Açıkçası, bu kadar fazla insanın şu an “comfort zone”dan -konfor alanı- çıkmaya hevesli olması bana çok doğru gelmiyor. Ve bu kadar fazla insanın comfort zone’dan çıkması gerekliliği de doğru gelmiyor tabii.

konfor alanı — sihrin gerçekleştiği yer

4 yıl önce, üstteki resmi ilk kez gördüğümde inanılmaz etkilenmiştim. İşte ihtiyacım olan ilham bu, ne kadar da doğru haydi hemen konfor alanımdan yani kendimi rahat hissettiğim ve zaten yeterliliklerimin olduğu alandan çıkıp hiç bilmediğim sulara atlayayım ki sihir gerçekleşsin! demiştim. O kadar çok etkilenmiştim ki bu vizyondan, görseli telefonumun ana ekranına koymuştum her gördüğümde beni gaza getirsin diye.

İlk başta her şey gerçekten iyi gidiyordu; farklı şeyleri merak ediyor, bir ton araştırma yapıyor, bazılarını denemeye çalışıyordum... Fakat bir süre sonra çok fazla konfor alanımdan çıkmamdan, bunu yapmak zorundaymış gibi hissetmemden ve kendimi bu konuda zorlamamdan mütevellit, kendimi her konuda yetersiz ve deneyimsiz hissetmeye başlamıştım çünkü sadece yeterli olmadığım konularla ilgileniyordum. Bu hisler normal seviyede olursa elbette öğrenmeye karşı bir motivasyon kaynağı oluyor fakat çok fazla comfort zone’dan çıkmak da bir süre sonra yetersizlik hissinin seviyesini arttırdığından insana “işe yaramazlık” hissi yükleyip gerçek bir motivasyonsuzluk problemi yaratıyor. Ayrıca sadece demotive olmak problem değil, tekrar comfort zone’a dönecek enerjiyi de bulamıyorsunuz. Ya comfort zone’a geçmeye çalışırken de başarısız olursam anksiyeteleri sarıyor dört bir yanınızı.

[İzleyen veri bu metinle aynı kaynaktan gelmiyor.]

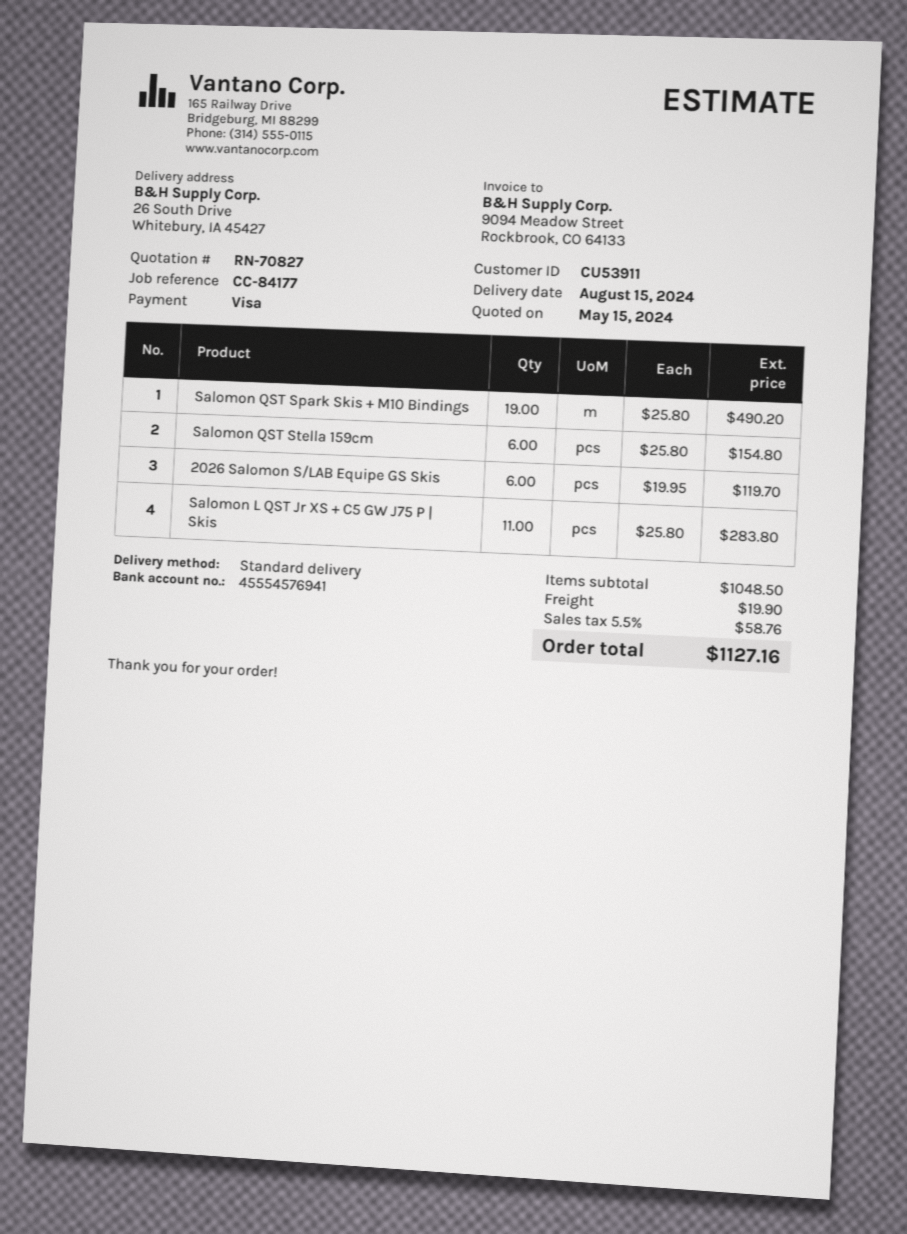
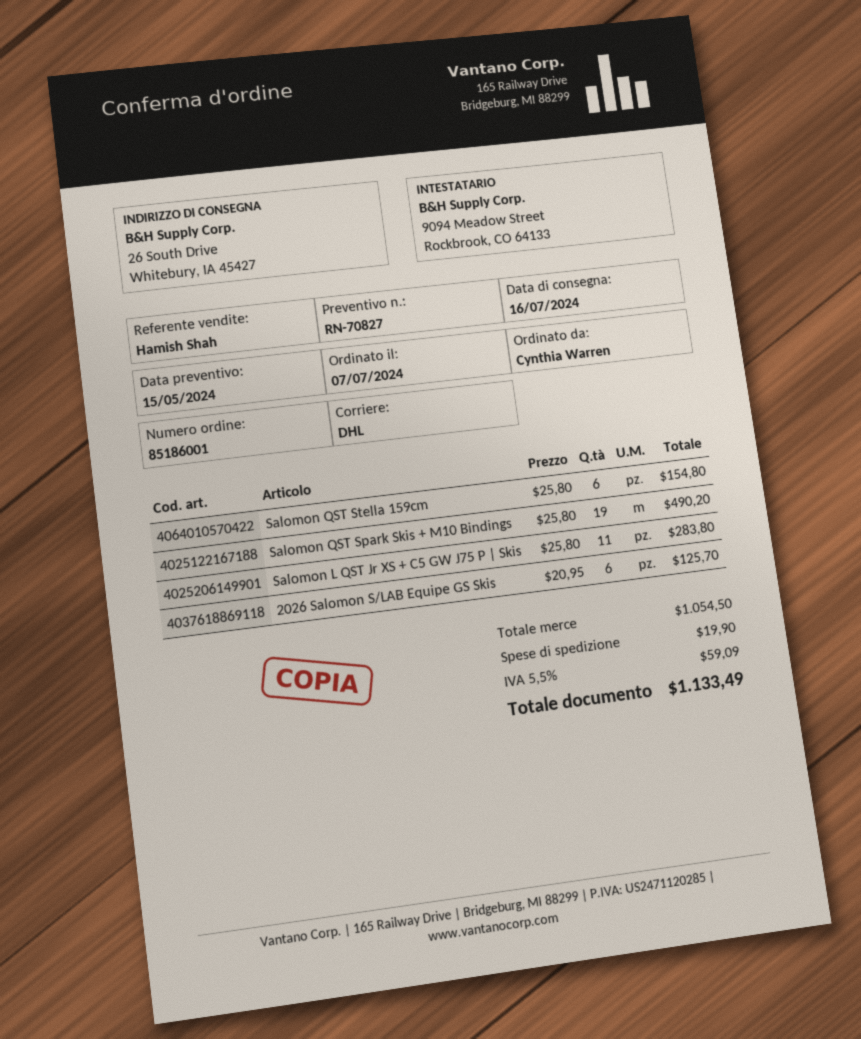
delivery date: 2024-08-15 -> 2024-07-16
shipping method: standard -> DHL
2026 Salomon S/LAB Equipe GS Skis: 6 x 19.95 = 119.70 -> 6 x 20.95 = 125.70
subtotal: 1048.50 -> 1054.50
tax: 5.5% = 58.76 -> 5.5% = 59.09
total: 1127.16 -> 1133.49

Diğer yandan, hep comfort zone’da kalmak gerekir demiyorum yanlış anlamayın. Benim bahsetmek istediğim her iki seçeneğe de körü körüne bağlı olmamak ve ne zaman nerede duracağımızı bilmek. Bana kalırsa, gerçekten motivasyonunuz ve enerjiniz yerinde olduğu zamanlarda konfor alanınızdan çıkmayı denemelisiniz. Başarısız olabilmeyi göze aldığınız, başarısızlıktan utanmamayı öğrendiğiniz, ders çıkartmanın da en az ortaya gerçek bir ürün koymak kadar değerli olduğunu öğrendiğinizde konfor alanını terk etmek gerçekten son derece keyifli deneyimlere dönüşüyor. Ara ara tekrar belki çok daha fazla motivasyon ihtiyacınız olduğunda yuvanıza ( konfor alanınıza ) dönmenizde hiçbir sakınca yok. Bir kere çıktım, geri dönmek beni yavaşlatacak diye düşünmeden, her iki yerde de yeterince zaman geçirerek dengeyi bulmalısınız. Bazen konfor alanında kalıp kendi kendinize içsel öz motivasyonunuzu korumak, konfor alanınız dışında yaptığınız o çok önemli işe alacağınız onlarca takdirden daha değerli ve önemlidir, bazen de tam tersi.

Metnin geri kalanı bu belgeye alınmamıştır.